In this example I want to explore the different forms of whistle blowing. The first and one of the most famous is called the Watergate scandal.

Watergate Scandal ‘Deep Throat’

Watergate scandal refers to the capture of President Nixon’s fraud. Five men were arrested on June the 17th 1972 on the sixth floor of the Watergate hotel building in Washington inside the offices of the Democratic National Committee. The five burglars had $2,300, lock-picking equipment, a walkie talkie, radio scanner, two cameras 40 rolls of unused film, tear-gas guns and bugs. These men were working for the president. The was one of the schemes he used in order to get re-elected.This incident lead to him being the first ever US president to resign as he was not able to cover up the incident because someone with the pseudonym ‘Deep Throat’ whistle blew.Former FBI agent W.Mark helped two reporters Bob Woodward and Carl Bernstein uncover the truth.

The second famous example of whistle blowing is one of Erin Brockovich.

Erin Brockovich was again an American whistle blower. She came to work in a law firm called Masry & Vitiate as a file clerk. Here she discovered medical records which worried her. What she found is that countless number of people who lived around Hinkley in California from 1960s to 1980s had been severely damaged because of the exposure to the chemical Chromium VI. The chemical had leaked into the ground from the Pacific Gas and Electric Company’s compressor station. She started legal case against them in 1993 – another example of whistle blowing.
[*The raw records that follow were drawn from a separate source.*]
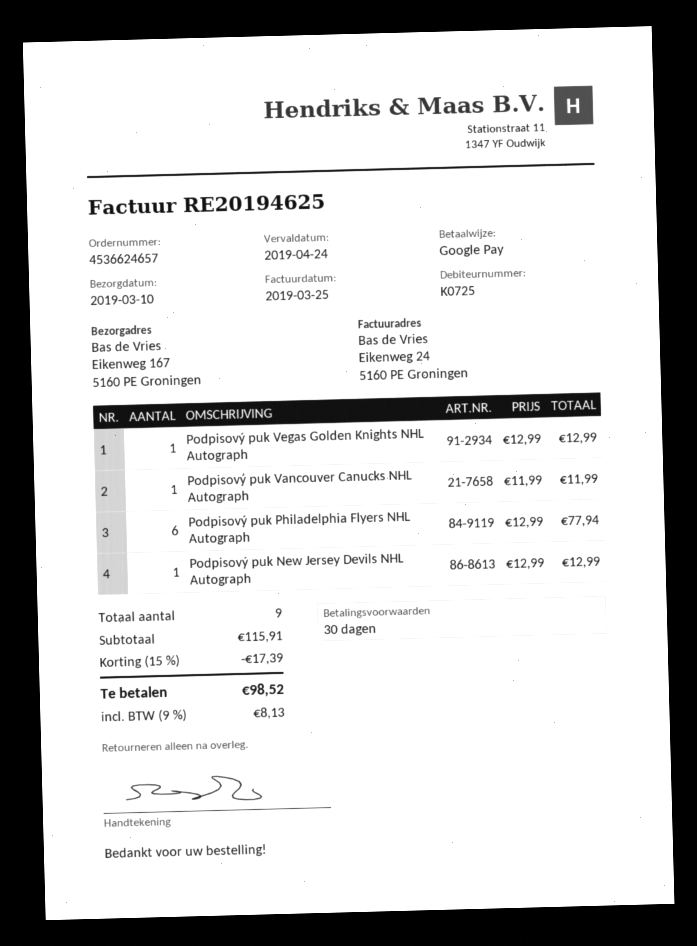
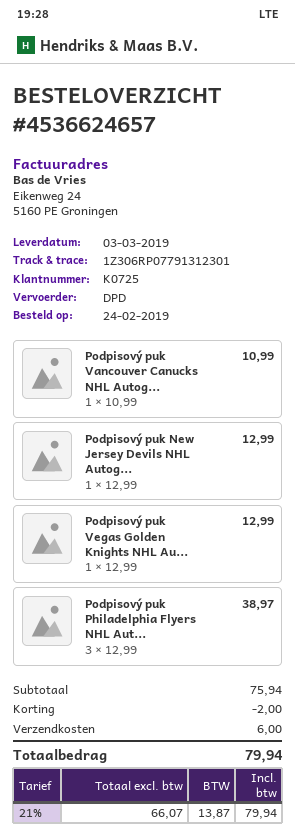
delivery date: 2019-03-10 -> 2019-03-03
Podpisový puk Vancouver Canucks NHL Autograph: 1 x 11.99 = 11.99 -> 1 x 10.99 = 10.99
Podpisový puk Philadelphia Flyers NHL Autograph: 6 x 12.99 = 77.94 -> 3 x 12.99 = 38.97
subtotal: 115.91 -> 75.94
discount: 17.39 -> 2.00
shipping: none -> 6.00
tax: 9% = 8.13 -> 21% = 13.87
total: 98.52 -> 79.94

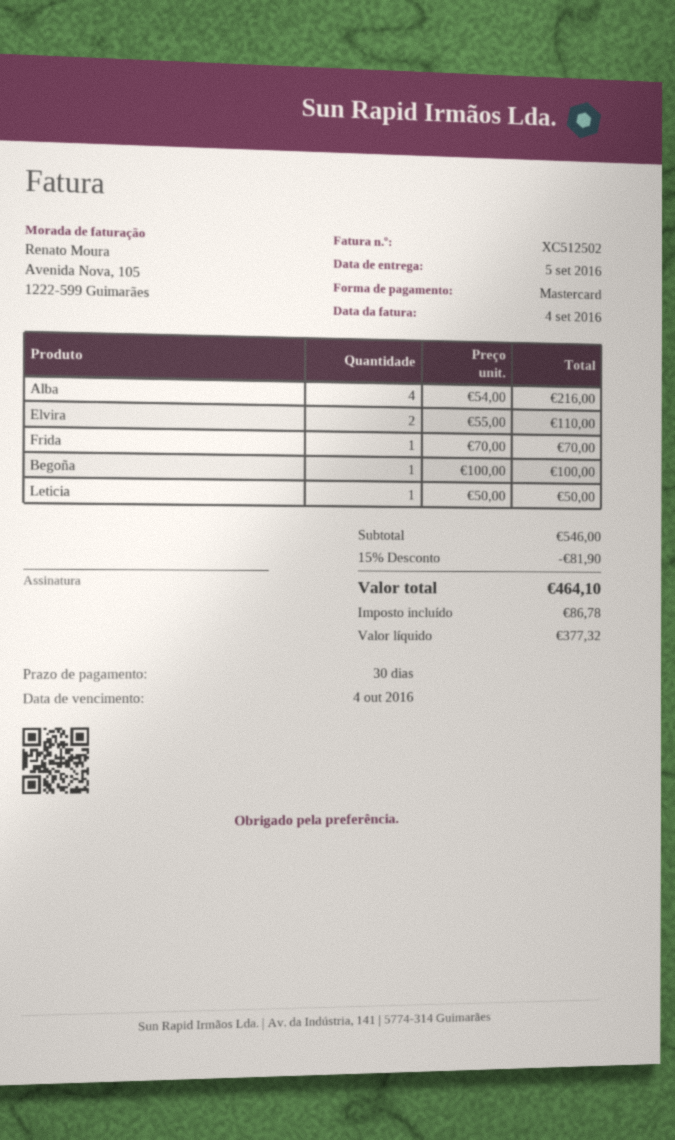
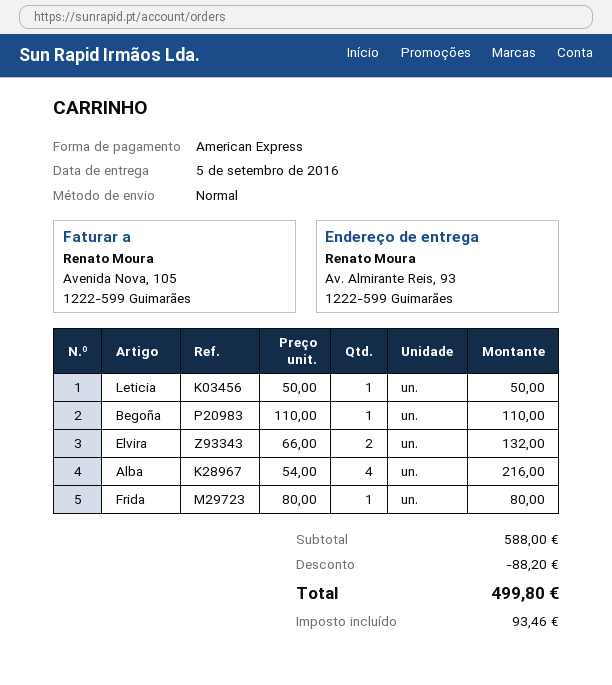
payment method: Mastercard -> American Express
Elvira: 2 x 55.00 = 110.00 -> 2 x 66.00 = 132.00
Frida: 1 x 70.00 = 70.00 -> 1 x 80.00 = 80.00
Begoña: 1 x 100.00 = 100.00 -> 1 x 110.00 = 110.00
subtotal: 546.00 -> 588.00
discount: 81.90 -> 88.20
tax: 86.78 -> 93.46
total: 464.10 -> 499.80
The last famous example I will discuss in this article is one of Dr David Kellywhich didn’t end as happily as the others.

In 2002 the government asked Dr David Kelly a scientist ti check the draft version of a dossier on Weapons of Mass Destruction in preparation for the invasion in Iraq in 2003. He was concerned about the statement that Iraq was capable of firing battlefield biological and chemical weapons within 45 minutes if receiving an order to do so. Subsequently he made journey to Iraq later on that year to inspect two mobile weapon laboratories. He discovered that the statement he was concerned about was actually false and he told a journalist from the Observer that ‘They are not germ warfare. You could not use them for making biological weapons’. In the following years as Kelly spread the word he was given a warning by the Ministry of defence and had to appear before two committees of the House of Commons. Sadly in 2003 when he was working in his home in Oxfordshire he went for a walk and was found dead. They say it was ‘suicide’ – he ‘swallowed 29 Co-proxamol tablets before cutting his left wrist with a knife’.